Prompt:
Where a picture shows up in the listing below, omit it and output the rest exactly.
++++
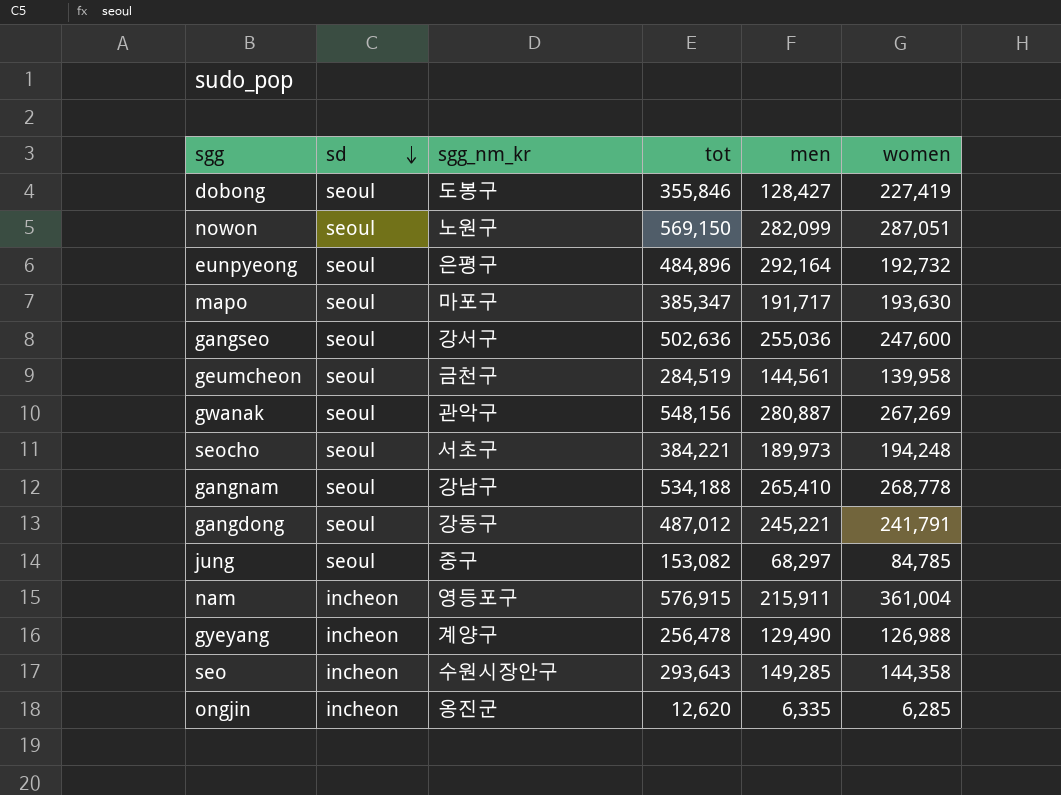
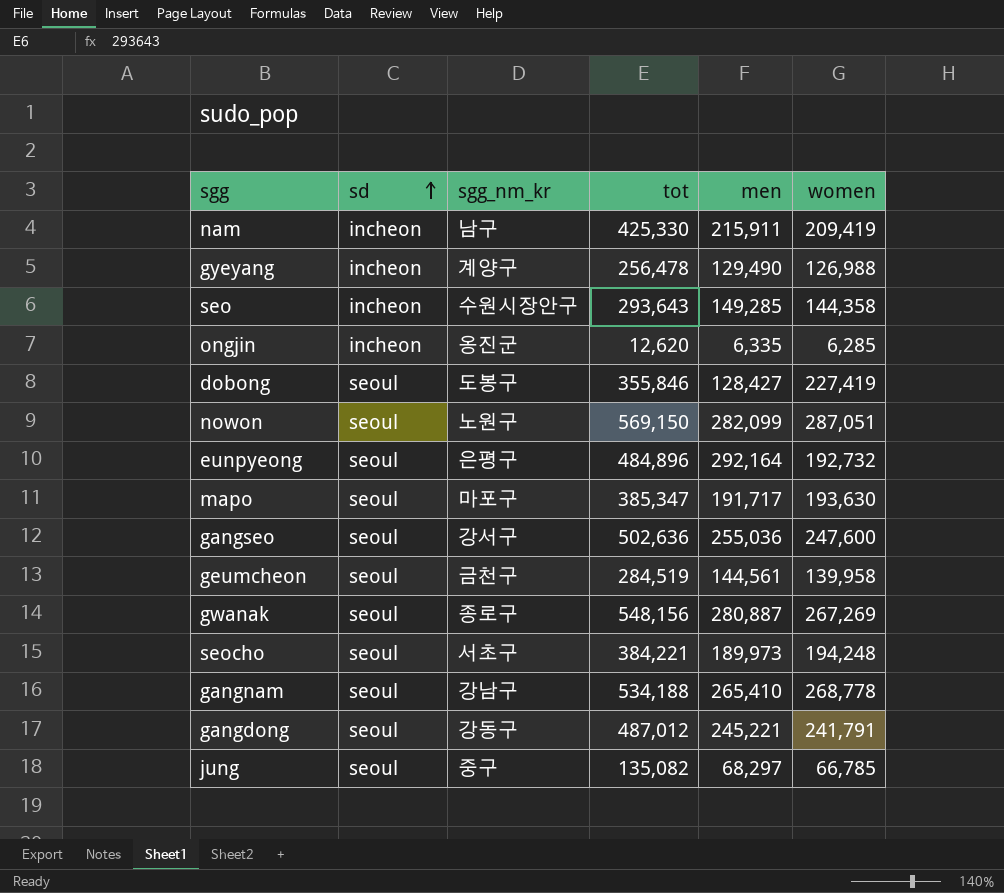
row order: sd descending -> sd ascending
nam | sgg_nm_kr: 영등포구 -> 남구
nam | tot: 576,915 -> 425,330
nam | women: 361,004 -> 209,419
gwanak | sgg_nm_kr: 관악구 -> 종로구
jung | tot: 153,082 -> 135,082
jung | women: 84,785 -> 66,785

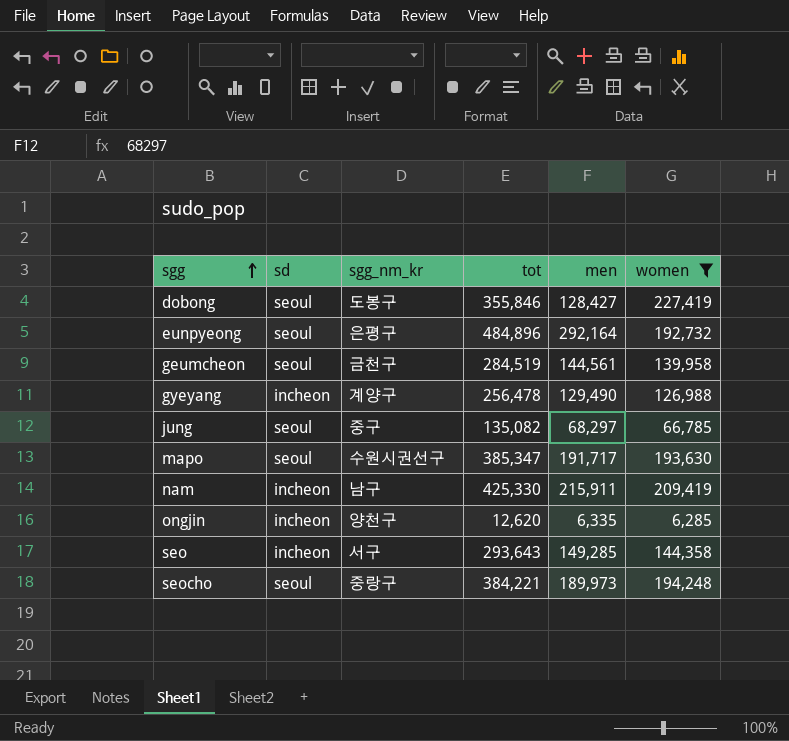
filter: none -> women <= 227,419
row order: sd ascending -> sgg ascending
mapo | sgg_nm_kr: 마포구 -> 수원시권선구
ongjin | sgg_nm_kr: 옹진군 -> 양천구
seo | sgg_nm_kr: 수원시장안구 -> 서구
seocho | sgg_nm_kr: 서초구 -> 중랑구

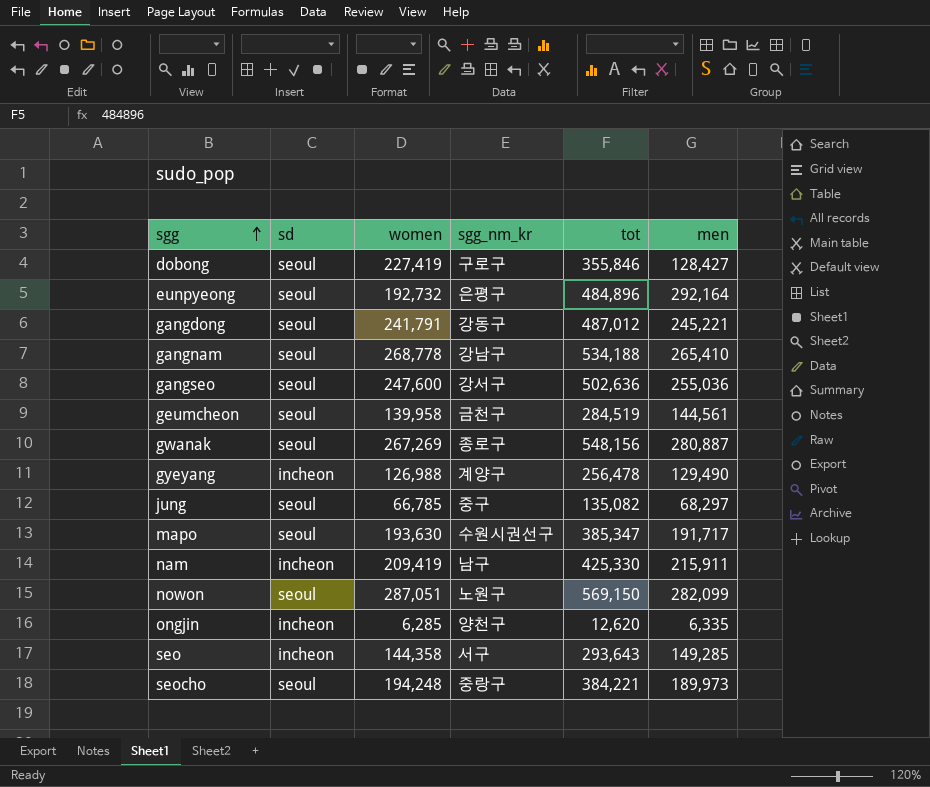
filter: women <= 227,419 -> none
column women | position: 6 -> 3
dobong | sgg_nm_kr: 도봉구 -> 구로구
++++
Completed task:
row order: sd descending -> sd ascending
nam | sgg_nm_kr: 영등포구 -> 남구
nam | tot: 576,915 -> 425,330
nam | women: 361,004 -> 209,419
gwanak | sgg_nm_kr: 관악구 -> 종로구
jung | tot: 153,082 -> 135,082
jung | women: 84,785 -> 66,785

filter: none -> women <= 227,419
row order: sd ascending -> sgg ascending
mapo | sgg_nm_kr: 마포구 -> 수원시권선구
ongjin | sgg_nm_kr: 옹진군 -> 양천구
seo | sgg_nm_kr: 수원시장안구 -> 서구
seocho | sgg_nm_kr: 서초구 -> 중랑구

filter: women <= 227,419 -> none
column women | position: 6 -> 3
dobong | sgg_nm_kr: 도봉구 -> 구로구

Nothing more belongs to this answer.